Significado de loroteiro
Explore os principais sentidos da palavra 'loroteiro', do uso cotidiano ao contexto técnico, com exemplos e explicações claras.
Sentido Normativo
Definição no sentido mais comum e amplamente aceito da palavra.
- s.m.Pessoa que conta lorotas; mentiroso, contador de histórias falsas.
- s.m.Indivíduo que inventa ou propaga boatos; fofoqueiro, mexeriqueiro.
- s.m.(Por extensão) Aquele que fala muito e sem substância; tagarela.
Etimologia:
De origem incerta, a palavra "loroteiro" provavelmente deriva do termo popular "lorota", que significa mentira ou história falsa, com o sufixo "-eiro", indicando alguém que pratica ou está associado a algo.
Sinônimos (sentido comum):
mentiroso, enganador, trapaceiro, embusteiro, falacioso, charlatão, impostor, aldrabão, falsário
Antônimos (sentido comum):
verdadeiro, sincero, honesto, autêntico, confiável, genuíno, franco, leal, transparente, direto
Sentidos Expandidos
Definições organizadas por camada de contexto e outras perspectivas.
Sentido Sociológico
Refere-se a um agente social que, ao disseminar narrativas falsas ou exageradas, desempenha um papel na formação e manutenção de reputações dentro de um grupo. Sua atividade pode consolidar ou subverter hierarquias informais através da manipulação da informação.
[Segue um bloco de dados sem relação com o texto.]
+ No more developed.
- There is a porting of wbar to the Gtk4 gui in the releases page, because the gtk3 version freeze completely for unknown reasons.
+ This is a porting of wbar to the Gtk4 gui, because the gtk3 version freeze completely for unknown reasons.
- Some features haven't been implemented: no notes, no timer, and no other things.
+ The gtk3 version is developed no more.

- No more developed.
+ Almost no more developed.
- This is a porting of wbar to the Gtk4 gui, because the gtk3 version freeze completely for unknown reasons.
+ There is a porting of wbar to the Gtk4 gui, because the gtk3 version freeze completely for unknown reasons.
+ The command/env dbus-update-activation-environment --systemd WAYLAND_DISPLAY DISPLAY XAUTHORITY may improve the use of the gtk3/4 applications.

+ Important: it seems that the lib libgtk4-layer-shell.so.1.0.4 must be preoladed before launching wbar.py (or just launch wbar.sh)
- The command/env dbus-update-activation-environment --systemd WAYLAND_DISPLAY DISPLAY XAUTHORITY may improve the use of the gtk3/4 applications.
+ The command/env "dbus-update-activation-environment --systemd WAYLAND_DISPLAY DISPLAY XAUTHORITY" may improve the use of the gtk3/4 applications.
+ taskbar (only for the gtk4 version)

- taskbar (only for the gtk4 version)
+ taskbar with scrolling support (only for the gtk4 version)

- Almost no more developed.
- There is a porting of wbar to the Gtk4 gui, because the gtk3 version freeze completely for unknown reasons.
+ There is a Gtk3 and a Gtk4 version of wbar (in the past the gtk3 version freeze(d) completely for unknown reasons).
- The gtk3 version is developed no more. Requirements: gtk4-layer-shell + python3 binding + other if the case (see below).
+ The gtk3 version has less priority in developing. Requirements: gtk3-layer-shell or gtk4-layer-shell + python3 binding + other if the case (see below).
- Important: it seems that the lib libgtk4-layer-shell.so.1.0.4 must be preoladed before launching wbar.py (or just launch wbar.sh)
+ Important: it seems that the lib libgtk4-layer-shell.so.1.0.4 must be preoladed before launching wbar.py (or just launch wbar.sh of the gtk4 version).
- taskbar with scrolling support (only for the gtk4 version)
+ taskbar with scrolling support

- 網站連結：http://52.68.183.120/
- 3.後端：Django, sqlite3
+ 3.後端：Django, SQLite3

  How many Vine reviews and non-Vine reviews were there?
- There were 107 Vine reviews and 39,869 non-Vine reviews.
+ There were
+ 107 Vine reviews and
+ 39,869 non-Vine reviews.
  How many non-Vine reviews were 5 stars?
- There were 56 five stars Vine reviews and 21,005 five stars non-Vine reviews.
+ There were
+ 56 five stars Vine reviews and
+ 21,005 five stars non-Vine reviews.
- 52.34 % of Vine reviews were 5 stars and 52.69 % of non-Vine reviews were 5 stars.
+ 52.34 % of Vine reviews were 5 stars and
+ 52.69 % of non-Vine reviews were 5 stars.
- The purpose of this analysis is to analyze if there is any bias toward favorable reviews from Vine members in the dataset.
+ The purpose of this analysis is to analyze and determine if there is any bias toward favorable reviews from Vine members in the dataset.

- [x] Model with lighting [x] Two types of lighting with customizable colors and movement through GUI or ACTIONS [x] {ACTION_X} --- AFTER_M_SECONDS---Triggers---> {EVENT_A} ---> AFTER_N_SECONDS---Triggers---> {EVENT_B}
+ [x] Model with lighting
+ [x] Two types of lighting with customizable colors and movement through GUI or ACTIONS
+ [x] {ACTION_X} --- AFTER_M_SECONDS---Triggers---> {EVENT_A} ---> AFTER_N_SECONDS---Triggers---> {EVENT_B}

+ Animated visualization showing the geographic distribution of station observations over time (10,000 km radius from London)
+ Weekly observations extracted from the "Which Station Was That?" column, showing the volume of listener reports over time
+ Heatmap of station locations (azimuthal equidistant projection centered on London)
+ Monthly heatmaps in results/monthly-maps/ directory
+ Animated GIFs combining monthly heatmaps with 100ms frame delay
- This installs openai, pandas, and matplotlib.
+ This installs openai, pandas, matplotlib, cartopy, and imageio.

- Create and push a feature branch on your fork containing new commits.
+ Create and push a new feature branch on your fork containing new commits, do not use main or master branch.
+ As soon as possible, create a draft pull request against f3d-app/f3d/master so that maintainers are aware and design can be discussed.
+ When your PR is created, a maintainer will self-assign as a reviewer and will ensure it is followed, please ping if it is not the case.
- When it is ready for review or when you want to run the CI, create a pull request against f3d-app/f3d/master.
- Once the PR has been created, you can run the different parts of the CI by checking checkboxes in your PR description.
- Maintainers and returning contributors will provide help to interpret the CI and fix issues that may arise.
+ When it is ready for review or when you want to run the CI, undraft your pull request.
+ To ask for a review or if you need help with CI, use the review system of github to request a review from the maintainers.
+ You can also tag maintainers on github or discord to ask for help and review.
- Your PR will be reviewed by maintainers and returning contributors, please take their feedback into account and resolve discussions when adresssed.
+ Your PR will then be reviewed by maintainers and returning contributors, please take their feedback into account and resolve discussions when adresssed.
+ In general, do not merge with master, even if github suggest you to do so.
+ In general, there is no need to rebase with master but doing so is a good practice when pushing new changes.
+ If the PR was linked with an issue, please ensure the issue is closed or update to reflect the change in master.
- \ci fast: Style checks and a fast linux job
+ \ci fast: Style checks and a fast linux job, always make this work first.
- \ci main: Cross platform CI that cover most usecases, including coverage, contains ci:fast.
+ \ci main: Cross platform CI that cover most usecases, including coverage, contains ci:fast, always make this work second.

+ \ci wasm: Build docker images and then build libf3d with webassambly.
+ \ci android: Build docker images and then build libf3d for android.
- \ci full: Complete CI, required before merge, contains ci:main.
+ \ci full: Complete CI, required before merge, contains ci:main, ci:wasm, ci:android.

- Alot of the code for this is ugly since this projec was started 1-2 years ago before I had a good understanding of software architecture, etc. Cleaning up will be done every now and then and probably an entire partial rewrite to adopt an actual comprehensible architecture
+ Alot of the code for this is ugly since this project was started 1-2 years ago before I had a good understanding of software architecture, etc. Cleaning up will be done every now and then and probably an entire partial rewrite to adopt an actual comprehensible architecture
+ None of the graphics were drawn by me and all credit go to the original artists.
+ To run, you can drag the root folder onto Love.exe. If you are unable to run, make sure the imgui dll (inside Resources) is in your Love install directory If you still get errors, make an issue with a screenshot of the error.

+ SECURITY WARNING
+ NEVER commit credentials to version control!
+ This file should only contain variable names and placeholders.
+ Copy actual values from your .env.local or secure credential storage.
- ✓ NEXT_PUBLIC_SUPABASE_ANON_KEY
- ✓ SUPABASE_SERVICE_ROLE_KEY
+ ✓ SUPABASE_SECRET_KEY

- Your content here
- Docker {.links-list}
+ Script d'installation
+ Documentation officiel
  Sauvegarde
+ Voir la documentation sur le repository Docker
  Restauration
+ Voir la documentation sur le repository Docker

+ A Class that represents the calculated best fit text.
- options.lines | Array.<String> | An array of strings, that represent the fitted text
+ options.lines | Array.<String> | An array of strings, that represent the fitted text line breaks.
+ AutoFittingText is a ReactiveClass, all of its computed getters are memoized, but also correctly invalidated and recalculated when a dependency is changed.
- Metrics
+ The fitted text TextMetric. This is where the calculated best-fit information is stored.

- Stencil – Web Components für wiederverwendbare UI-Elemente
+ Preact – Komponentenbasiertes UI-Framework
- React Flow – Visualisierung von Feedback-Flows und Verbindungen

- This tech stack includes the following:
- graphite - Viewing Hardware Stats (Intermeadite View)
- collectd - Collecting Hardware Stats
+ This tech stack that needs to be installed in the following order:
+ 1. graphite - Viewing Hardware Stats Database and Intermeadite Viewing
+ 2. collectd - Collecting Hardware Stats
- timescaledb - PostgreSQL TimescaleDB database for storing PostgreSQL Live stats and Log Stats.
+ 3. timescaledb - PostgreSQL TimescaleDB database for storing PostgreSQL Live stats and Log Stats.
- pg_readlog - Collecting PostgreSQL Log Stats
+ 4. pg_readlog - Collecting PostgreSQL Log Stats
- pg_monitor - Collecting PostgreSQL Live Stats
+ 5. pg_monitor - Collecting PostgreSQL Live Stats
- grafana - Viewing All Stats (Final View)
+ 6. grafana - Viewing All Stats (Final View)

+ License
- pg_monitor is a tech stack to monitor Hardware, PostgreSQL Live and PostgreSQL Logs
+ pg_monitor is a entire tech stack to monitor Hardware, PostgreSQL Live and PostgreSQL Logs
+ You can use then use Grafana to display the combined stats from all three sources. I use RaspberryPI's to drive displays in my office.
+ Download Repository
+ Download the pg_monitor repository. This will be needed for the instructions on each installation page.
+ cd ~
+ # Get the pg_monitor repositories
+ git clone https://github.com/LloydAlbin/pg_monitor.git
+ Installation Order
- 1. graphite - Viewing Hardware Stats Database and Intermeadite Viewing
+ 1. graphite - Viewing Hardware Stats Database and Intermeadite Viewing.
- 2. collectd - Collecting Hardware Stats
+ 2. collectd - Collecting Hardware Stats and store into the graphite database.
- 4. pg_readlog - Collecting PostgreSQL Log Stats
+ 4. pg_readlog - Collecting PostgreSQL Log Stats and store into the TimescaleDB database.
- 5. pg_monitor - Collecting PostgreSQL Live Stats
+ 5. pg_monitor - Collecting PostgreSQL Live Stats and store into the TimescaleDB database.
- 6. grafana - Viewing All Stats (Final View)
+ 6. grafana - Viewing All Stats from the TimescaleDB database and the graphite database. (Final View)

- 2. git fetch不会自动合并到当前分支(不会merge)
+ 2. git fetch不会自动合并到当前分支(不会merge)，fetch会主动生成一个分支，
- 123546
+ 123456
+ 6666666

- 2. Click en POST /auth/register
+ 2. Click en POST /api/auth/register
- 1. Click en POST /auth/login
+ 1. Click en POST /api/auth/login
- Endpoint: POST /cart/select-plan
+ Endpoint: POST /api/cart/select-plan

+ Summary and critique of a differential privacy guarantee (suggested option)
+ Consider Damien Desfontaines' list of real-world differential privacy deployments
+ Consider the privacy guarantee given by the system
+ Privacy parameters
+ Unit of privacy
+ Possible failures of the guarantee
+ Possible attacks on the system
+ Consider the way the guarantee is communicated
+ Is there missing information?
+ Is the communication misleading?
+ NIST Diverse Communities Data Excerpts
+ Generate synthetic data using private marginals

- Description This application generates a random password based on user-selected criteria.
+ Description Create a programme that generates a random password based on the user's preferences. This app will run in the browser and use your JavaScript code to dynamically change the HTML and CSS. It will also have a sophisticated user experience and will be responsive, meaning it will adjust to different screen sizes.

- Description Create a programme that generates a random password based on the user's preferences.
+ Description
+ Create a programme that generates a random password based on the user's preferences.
Exemplo: Em comunidades tradicionais, o loroteiro pode ser visto com desconfiança, mas sua função de entreter e de canalizar tensões sociais através da fofoca é por vezes tacitamente reconhecida.
Sentido Literário e Folclórico
Designa o narrador popular, figura central na transmissão oral de contos e lendas, onde o limite entre fato e ficção é intencionalmente borrado para efeito estético ou moral. Neste contexto, a "lorota" é um artefato cultural valorizado.
Exemplo: Personagens como Pedro Malasartes, nas tradições ibérica e brasileira, são loroteiros arquetípicos, cujas mentiras e artimanhas constituem o cerne das histórias que os tornaram famosos.
Sentido Político-Comunicacional
Caracteriza um ator que, no debate público, utiliza sistematicamente alegações falsas ou distorcidas (lorotas) como estratégia para desinformar, criar narrativas convenientes ou deslegitimar adversários. A prática é analisada como uma ferramenta de poder.
Exemplo: Campanhas de desinformação em períodos eleitorais frequentemente se valem de loroteiros para semear notícias falsas sobre candidatos através de redes sociais e canais de mensagem.
Sentido Psicológico-Comportamental
Aplica-se a um padrão comportamental onde o indivíduo recorre à fabulação compulsiva, não necessariamente por malícia, mas como mecanismo para chamar atenção, preencher lacunas na memória ou construir uma autoimagem mais favorável.
Exemplo: No transtorno factício, a pessoa pode assumir o papel de loroteiro, inventando histórias elaboradas sobre doenças ou feitos para obter acolhimento e cuidado dos outros.